Полицейский выложил на стол паспорт красного цвета с надписью выгравированными золотыми буквами «Diplomatic Passport»:
– Он культурный атташе посольства Нигерии в Париже. Жозеф Ирисуанга, сорока восьми лет, проживает на авеню Раймон-Пуанкаре, в Шестнадцатом округе. Холост, во всяком случае во Франции. Мы все проверили. Нам нечего ему предъявить. В сущности, это мы преступили закон. Адвокат прибудет с минуты на минуту: он немедленно его освободит.
– А снять иммунитет?
– На каком основании?
– У нас целый набор указывающих на него улик и…
– У нас нет абсолютно ничего, и вы это знаете. Единственное, что мы можем, – это допросить его еще раз, пока не явится законник. Вот и займитесь им: в конце концов, речь о вашей сестре.
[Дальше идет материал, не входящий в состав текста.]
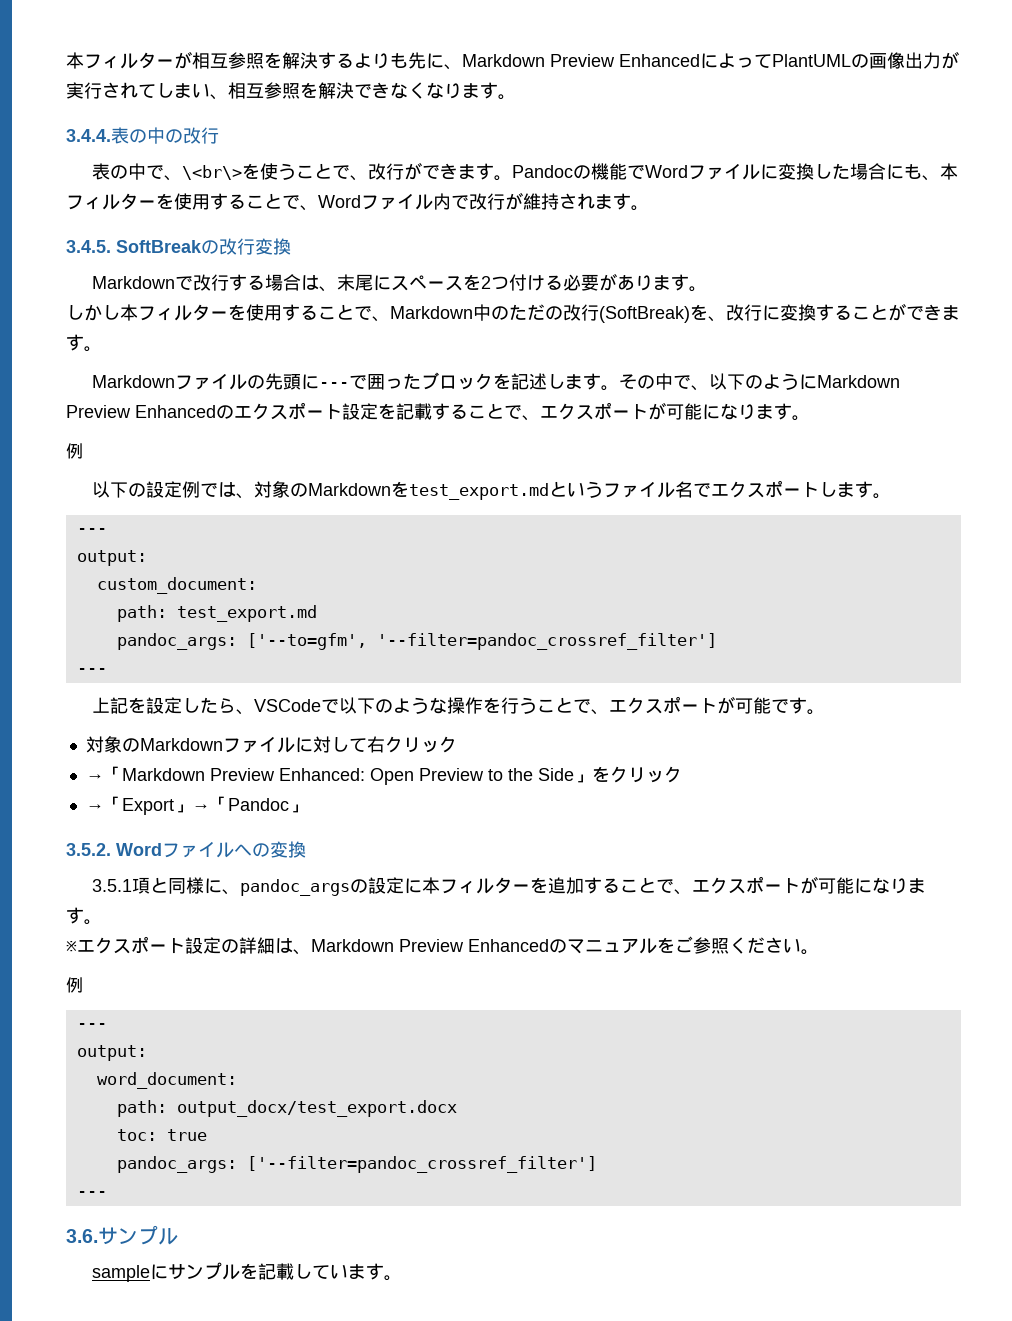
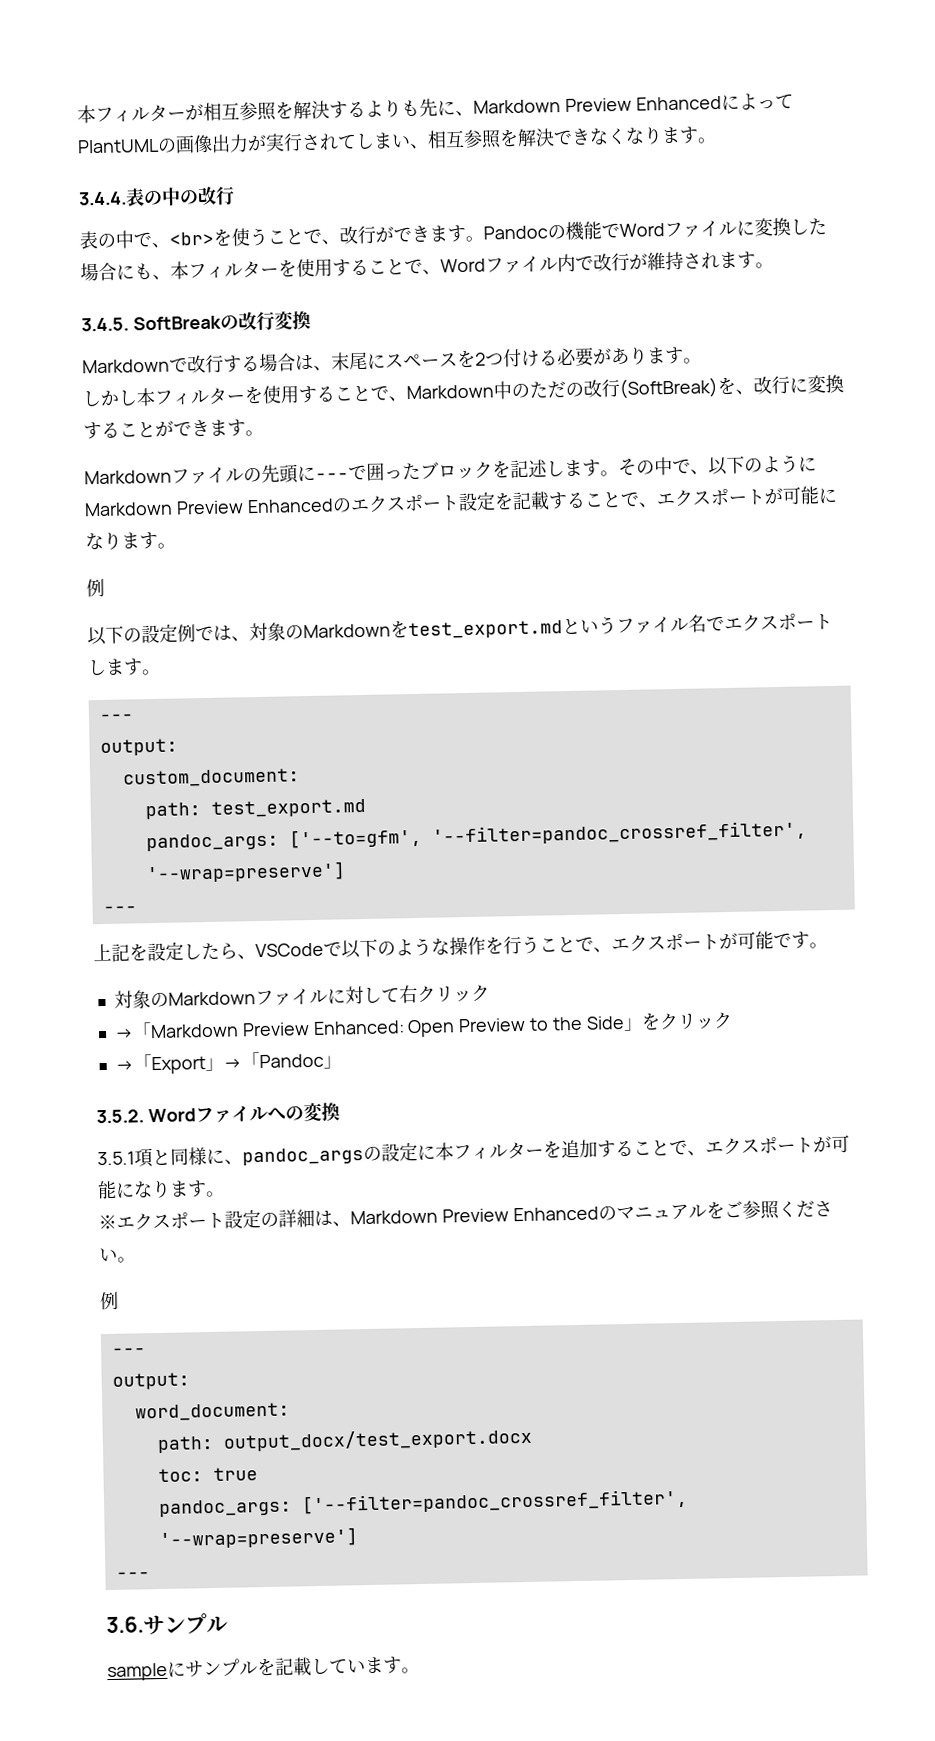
- 表の中で、\<br\>を使うことで、改行ができます。
+ 表の中で、<br>を使うことで、改行ができます。
- pandoc_args: ['--to=gfm', '--filter=pandoc_crossref_filter']
+ pandoc_args: ['--to=gfm', '--filter=pandoc_crossref_filter', '--wrap=preserve']
- pandoc_args: ['--filter=pandoc_crossref_filter']
+ pandoc_args: ['--filter=pandoc_crossref_filter', '--wrap=preserve']

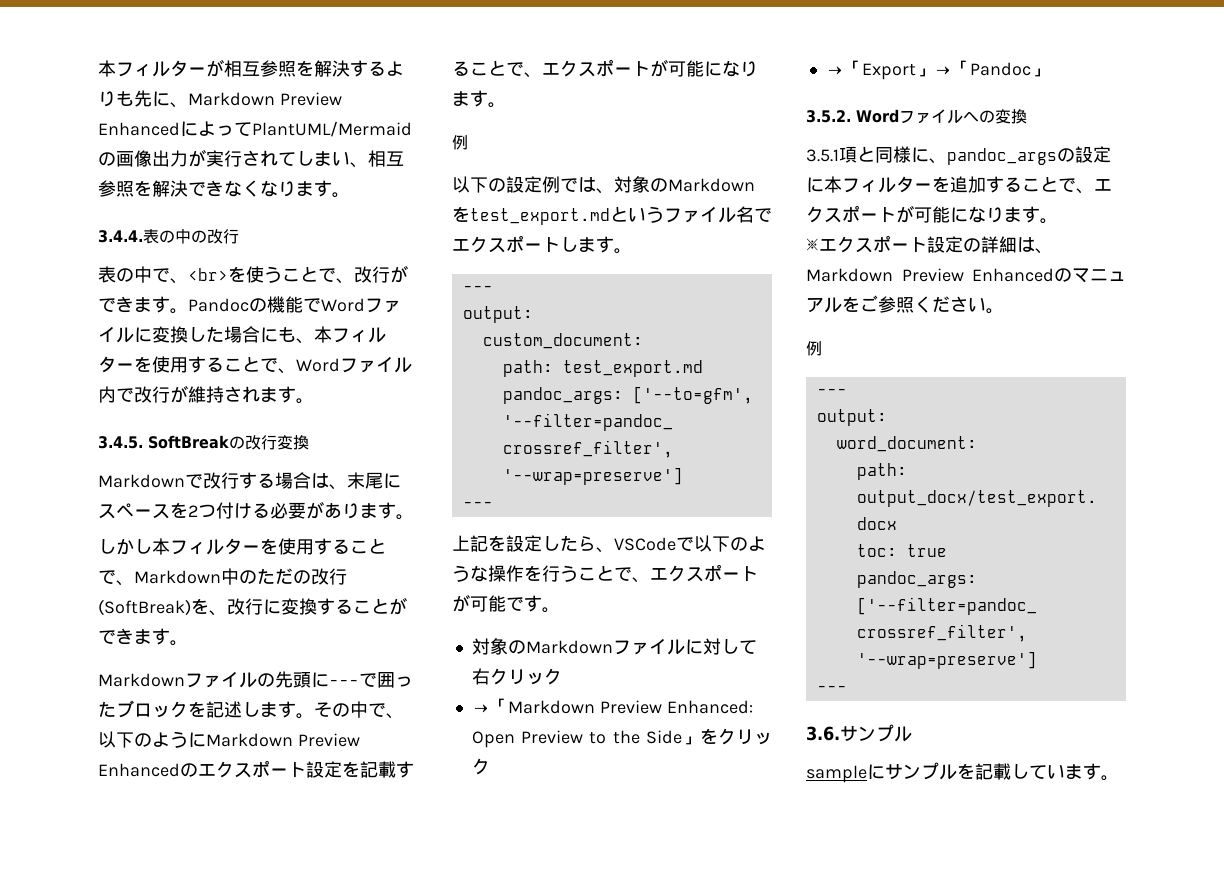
- 本フィルターが相互参照を解決するよりも先に、Markdown Preview EnhancedによってPlantUMLの画像出力が実行されてしまい、相互参照を解決できなくなります。
+ 本フィルターが相互参照を解決するよりも先に、Markdown Preview EnhancedによってPlantUML/Mermaidの画像出力が実行されてしまい、相互参照を解決できなくなります。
Желаю успеха: он рта не раскрыл с момента задержания.
Эрван поднялся:
– Мне не хватает информации: почему вы его задержали?
– Когда он ковылял по бульвару в своем дерматиновом комбинезоне, вид у него был совершенно обдолбанный.
– Мне говорили о латексе.
– Я это и имел в виду.
– Вы постарались разузнать побольше?
– Не так-то это просто посреди ночи, но мы разбудили сотрудника по связям между Нигерией и Парижем. Нам показалось, он пришел в ужас: Ирисуанга там какая-то важная шишка.
– Он действительно работает в посольстве?
– Главное, он владелец художественной галереи на улице Сены.
Еще одно совпадение. Не исключено, что Ирисуанга продавал минконди из Нижнего Конго Лартигу и Редлиху.
– Другой примечательный факт, – продолжил Амарсон, определенно осведомленный куда лучше, чем можно было судить по его виду, – в своей стране он звезда. Бывший олимпийский атлет.
– В каком виде спорта?
– В беге. Я не очень понял, на какую дистанцию. Завоевал золото или серебро на Олимпийских играх в Лос-Анджелесе в восемьдесят четвертом. Ему тогда было двадцать лет.